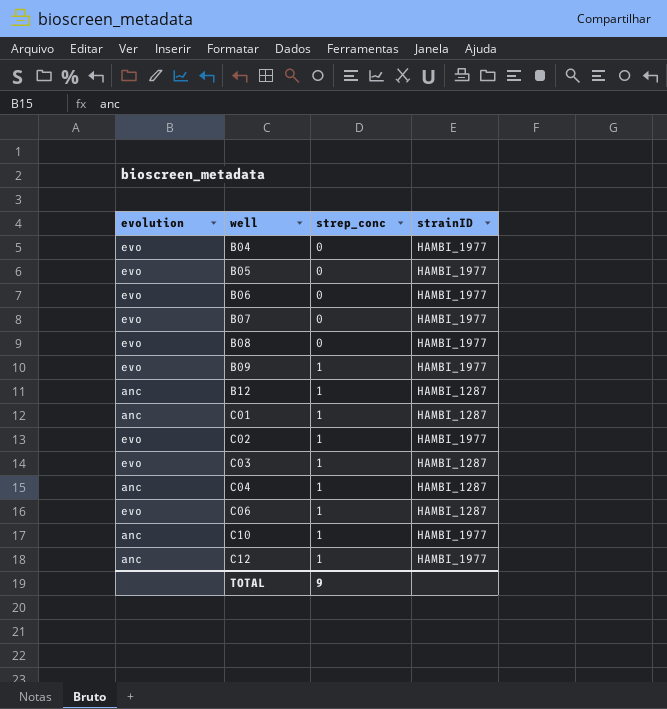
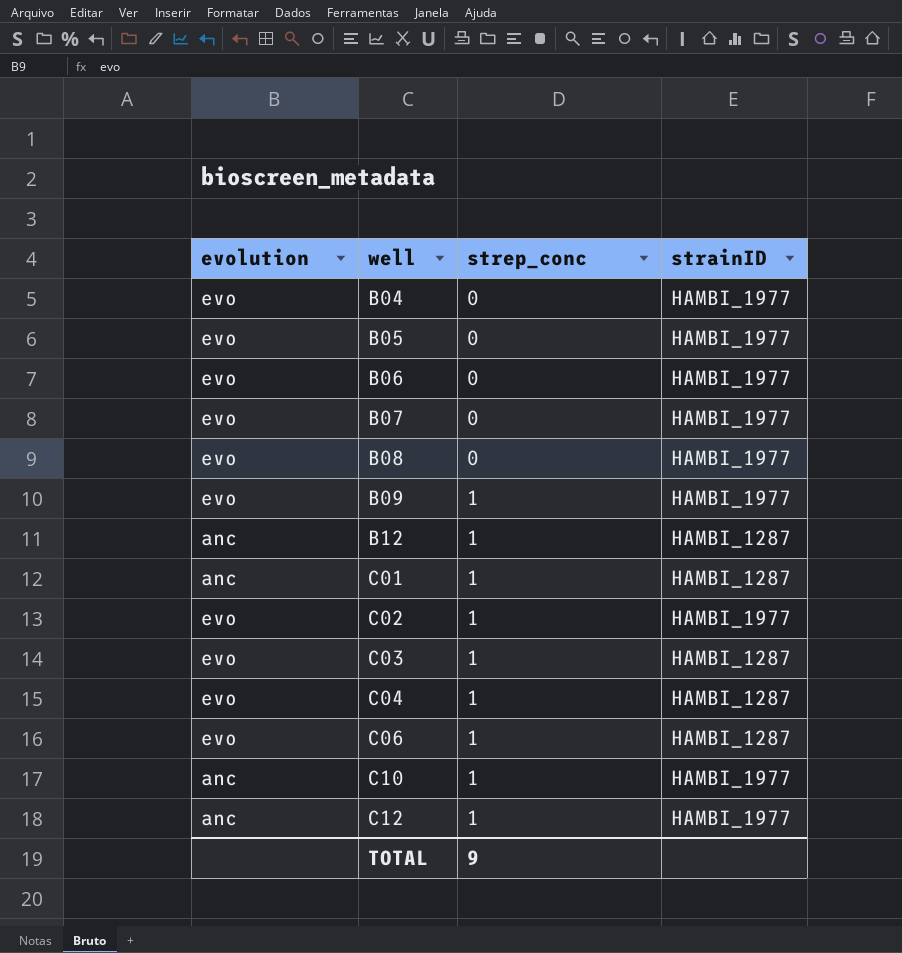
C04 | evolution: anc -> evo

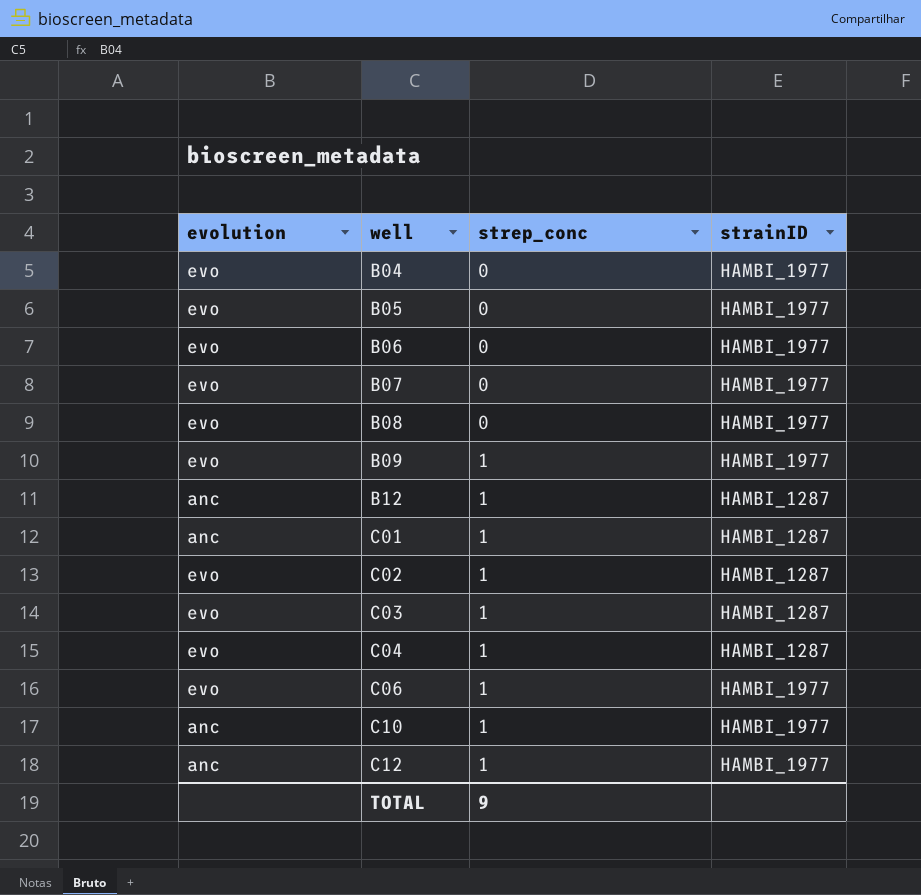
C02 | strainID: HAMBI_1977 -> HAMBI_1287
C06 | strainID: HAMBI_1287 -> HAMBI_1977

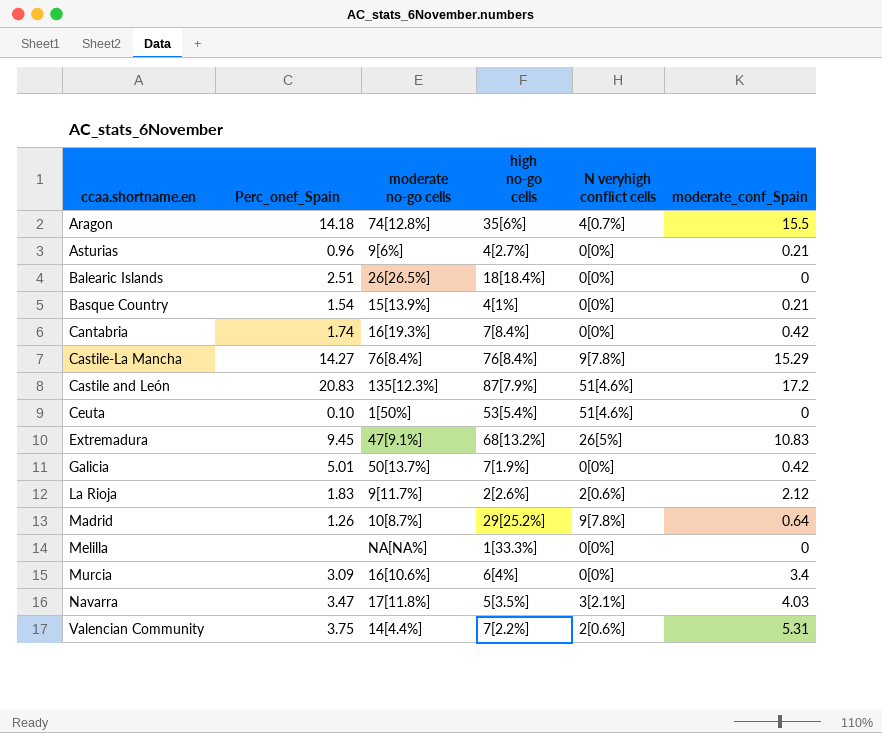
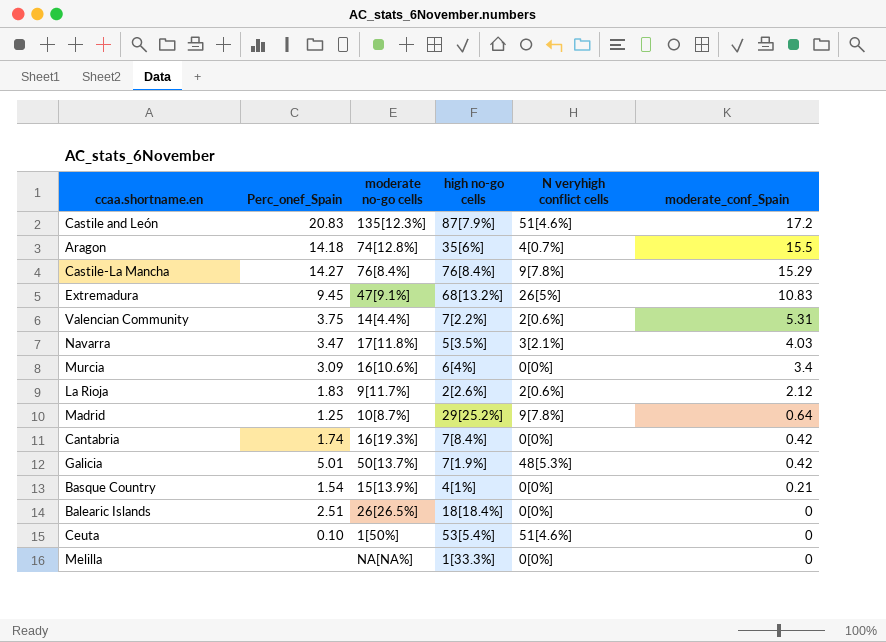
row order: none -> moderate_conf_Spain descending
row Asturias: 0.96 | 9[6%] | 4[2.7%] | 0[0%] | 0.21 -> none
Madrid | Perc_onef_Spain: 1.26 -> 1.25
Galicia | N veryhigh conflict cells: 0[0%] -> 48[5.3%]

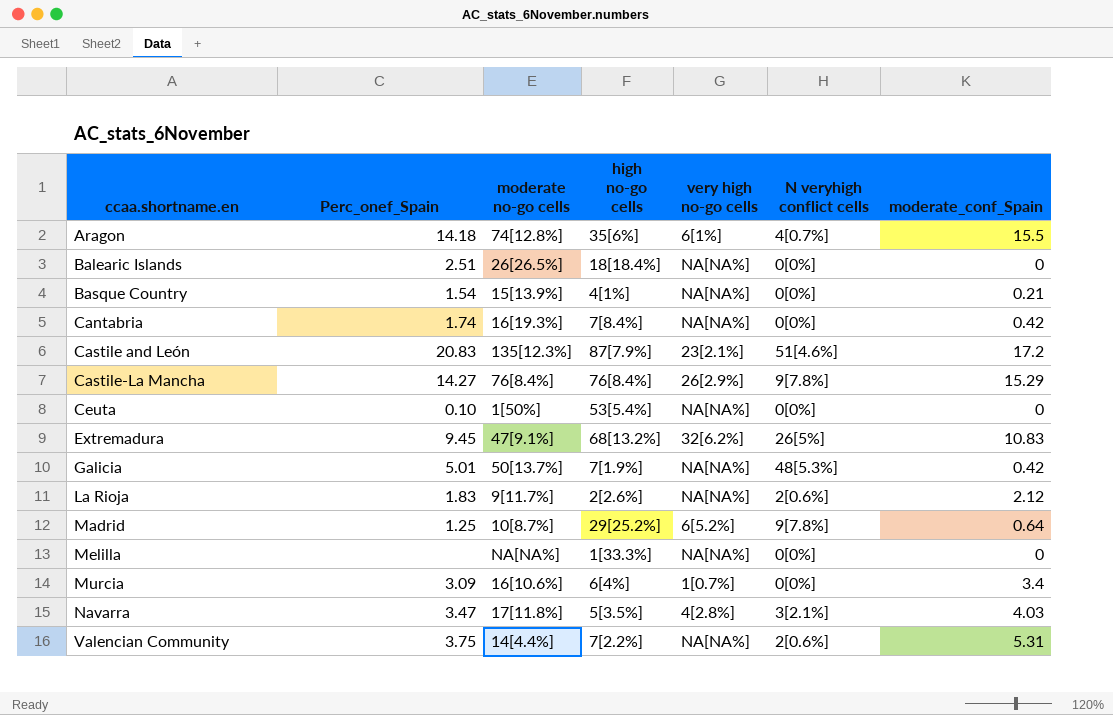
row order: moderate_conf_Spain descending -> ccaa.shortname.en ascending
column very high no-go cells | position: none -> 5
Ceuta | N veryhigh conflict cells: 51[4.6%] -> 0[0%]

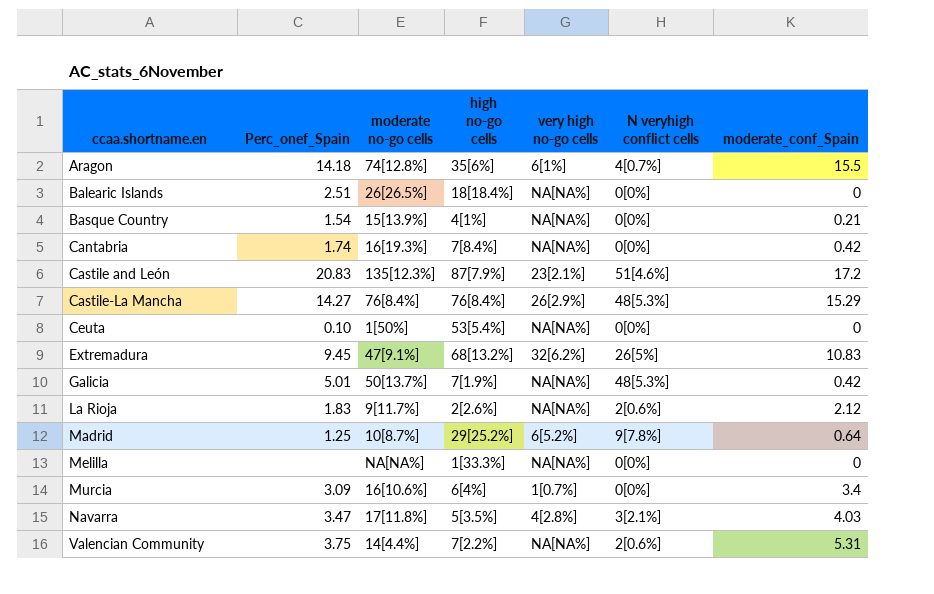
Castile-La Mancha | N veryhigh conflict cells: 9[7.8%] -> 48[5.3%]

◆ **WHAT YOU HAVE TO DO**:
Scan the data above. Return every line with "conflict" in it.

◆ **SOLUTION TO THE PROBLEM**:
Galicia | N veryhigh conflict cells: 0[0%] -> 48[5.3%]
Ceuta | N veryhigh conflict cells: 51[4.6%] -> 0[0%]
Castile-La Mancha | N veryhigh conflict cells: 9[7.8%] -> 48[5.3%]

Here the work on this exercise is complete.